HyperbyteDB exposes a Prometheus-compatible metrics endpoint at GET /metrics on the same port as the API (default 8086). There is no separate metrics port.

Key metrics:

Metric Type Description
hyperbytedb_write_requests_total counter Total write requests received
hyperbytedb_write_errors_total counter Failed write requests
hyperbytedb_write_payload_bytes histogram Raw payload size in bytes
hyperbytedb_write_duration_seconds histogram Write handler latency
hyperbytedb_query_requests_total counter Total query requests received
hyperbytedb_query_errors_total counter Failed queries
hyperbytedb_query_duration_seconds histogram Query execution latency
hyperbytedb_ingestion_points_total counter Total points ingested
hyperbytedb_flush_runs_total counter Flush cycles completed
hyperbytedb_flush_errors_total counter Failed flush cycles
hyperbytedb_flush_points_total counter Points flushed to Parquet
hyperbytedb_flush_duration_seconds histogram Flush cycle duration
hyperbytedb_parquet_bytes_written_total counter Total Parquet bytes written
hyperbytedb_parquet_files_written_total counter Total Parquet files written
hyperbytedb_parquet_files_count gauge Current file count per measurement
hyperbytedb_wal_last_sequence gauge Last flushed WAL sequence
hyperbytedb_compaction_runs_total counter Compaction cycles completed
hyperbytedb_compaction_duration_seconds histogram Compaction cycle duration
hyperbytedb_compaction_files_merged_total counter Input files consumed by compaction

Cluster-specific metrics:

Metric Type Description
hyperbytedb_replication_writes_total counter Write replication attempts
hyperbytedb_replication_errors_total counter Failed write replications
hyperbytedb_replication_duration_seconds histogram Replication latency
hyperbytedb_cluster_node_state gauge Node state (0=Joining through 5=Leaving)
hyperbytedb_cluster_peers_active gauge Number of active peers
hyperbytedb_uptime_seconds gauge Node uptime
hyperbytedb_self_repair_hash_mismatch_total counter Bucket hash mismatches detected
hyperbytedb_self_repair_origin_fetch_total counter Successful slice repairs

Prometheus scrape configuration

scrape_configs:
  - job_name: 'hyperbytedb'
    static_configs:
      - targets: ['hyperbytedb:8086']
    metrics_path: /metrics
    scrape_interval: 15s

For clusters, scrape each node individually.

Logging

Logs are written to stderr. Control verbosity with the [logging] config section:

Level Use case
error Production: errors only
warn Production: errors + warnings
info Default: startup, shutdown, periodic summaries
debug Development: query details, flush activity
trace Deep debugging: all internal operations

Set format = "json" for structured output compatible with log aggregation tools (Loki, Elasticsearch, etc.).

Health endpoint

GET /health returns:

{"status": "pass", "message": "ready for queries and writes"}

Always returns 200 as long as the HTTP server is running. In cluster mode, a node in Draining or Leaving state still responds to /health but rejects writes.


Backup and Restore

Create a backup

hyperbytedb backup --output /backups/hyperbytedb-$(date +%Y%m%d)

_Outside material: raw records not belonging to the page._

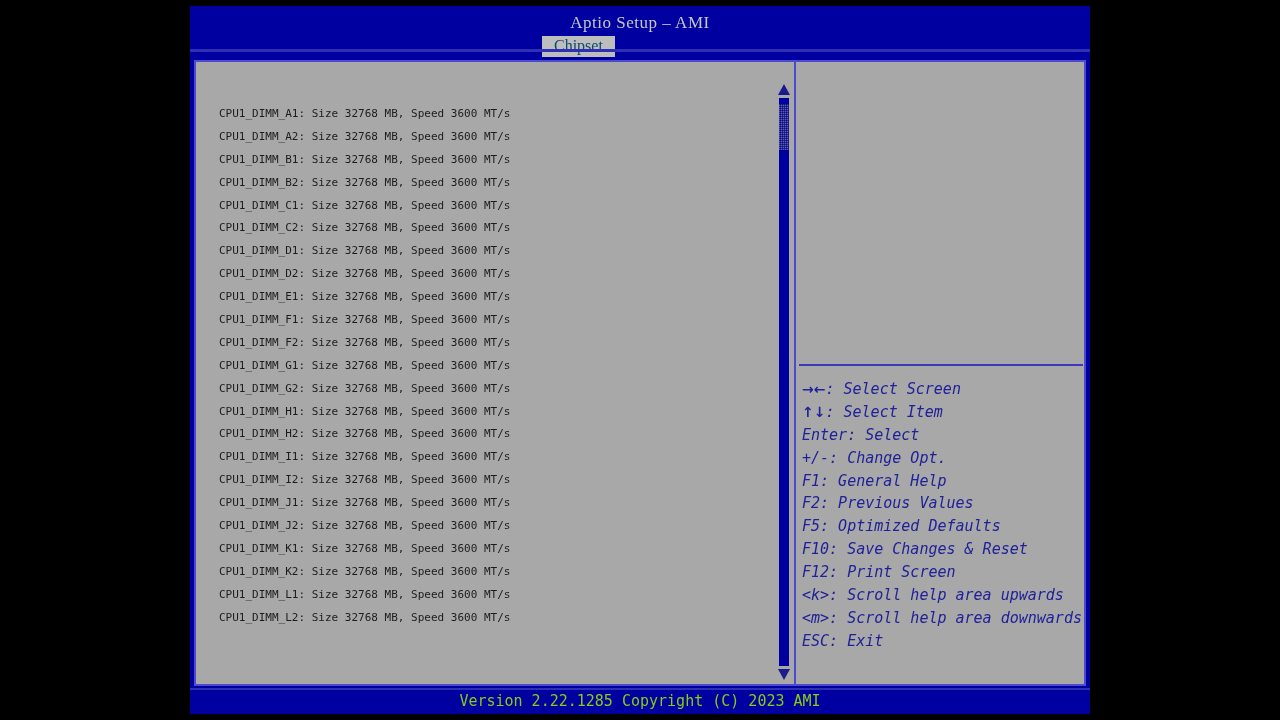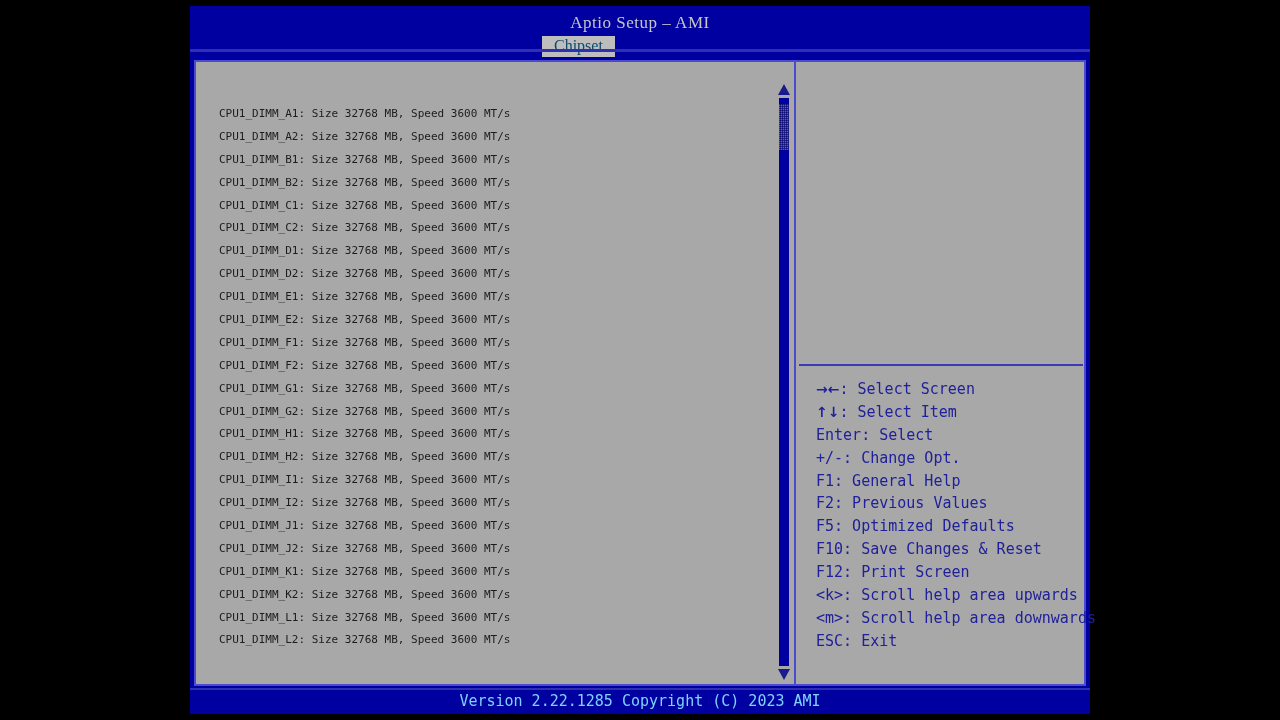"CPU1_DIMM_E2: Size 32768 MB, Speed" div.dimm-row { html: <div>CPU1_DIMM_E2: Size 32768 MB, Speed 3600 MT/s</div> -> none }
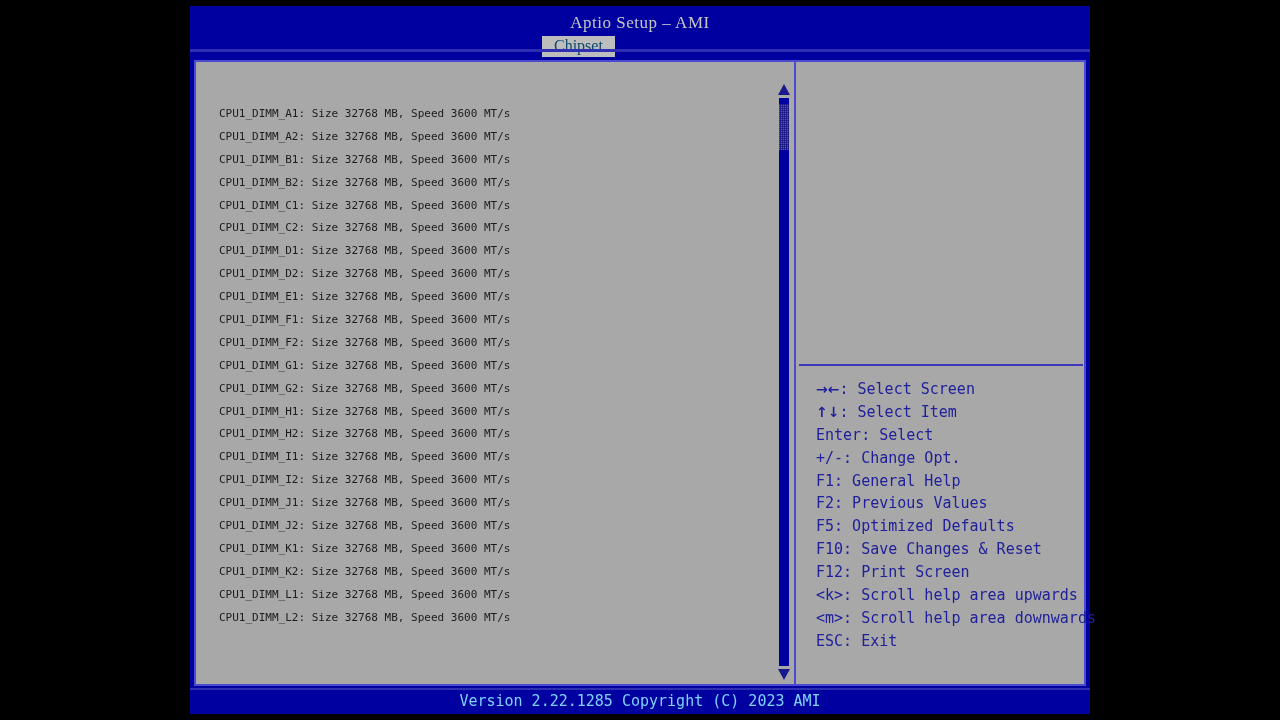"→←: Select Screen" #legend-list { font-style: none -> italic; left: 20px -> 6px }
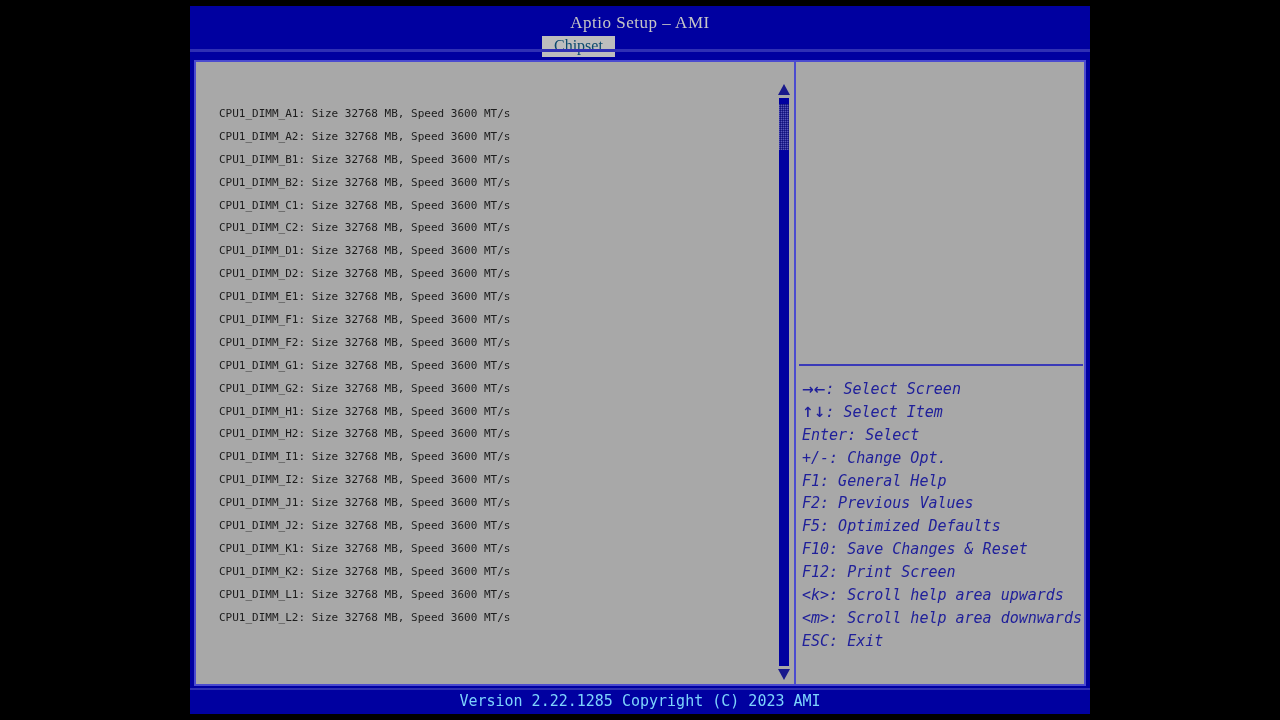"Version 2.22.1285 Copyright (C) 2023" #footer-version { color: #7dd3fc -> #84cc16 }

The backup directory contains:

Directory Contents
wal/ RocksDB checkpoint of the WAL
meta/ RocksDB checkpoint of metadata
data/ Copy of all Parquet data files
manifest.json Timestamp, WAL sequence, file list

Backups can run while HyperbyteDB is serving traffic. RocksDB checkpoints are consistent point-in-time snapshots.

Restore

# 1. Stop HyperbyteDB
# 2. Restore (overwrites configured directories)
hyperbytedb restore --input /backups/hyperbytedb-20240115
# 3. Start HyperbyteDB
hyperbytedb serve

Restore overwrites the configured data_dir, wal_dir, and meta_dir.


Compaction Tuning

Compaction merges small Parquet files into larger ones, improving query performance and reducing file count.

Key parameters

Parameter Default Tuning guidance
interval_secs 30 Lower for write-heavy workloads (more frequent merges); higher to reduce CPU usage
min_files_to_compact 2 Higher values delay compaction, allowing more files to accumulate for bigger merges
target_file_size_mb 256 Larger files improve scan performance but increase memory usage during compaction
bucket_duration "1h" Set to "1d" for wide time-range query workloads to reduce file count

Trigger on-demand compaction

curl -sS -XPOST 'http://localhost:8086/internal/compact'

This runs compact_all(), which compacts every measurement regardless of min_files_to_compact.

Monitor compaction

Watch hyperbytedb_parquet_files_count per measurement. After compaction, file counts should decrease. If they keep growing, check: - hyperbytedb_compaction_errors_total for failures - Logs for compaction error details - Whether min_files_to_compact is set too high


Cluster Operations

Debug CLI

The hyperbytedb-debug binary queries a running cluster over HTTP for on-call inspection (membership, replication lag, manifests, compaction). Source: src/bin/hyperbytedb_debug.rs. Build: cargo build --release --bin hyperbytedb-debug.

Global options:

Option Long Default Description
-n --nodes (required) Comma-separated addresses, e.g. host1:8086,host2:8086
--timeout 5 HTTP timeout in seconds
--scheme http http or https for all node URLs
--lag-warn 100 For replication: lag at or above this (after zero) is yellow
--lag-critical 1000 For replication: lag at or above this is red (clamped vs warn)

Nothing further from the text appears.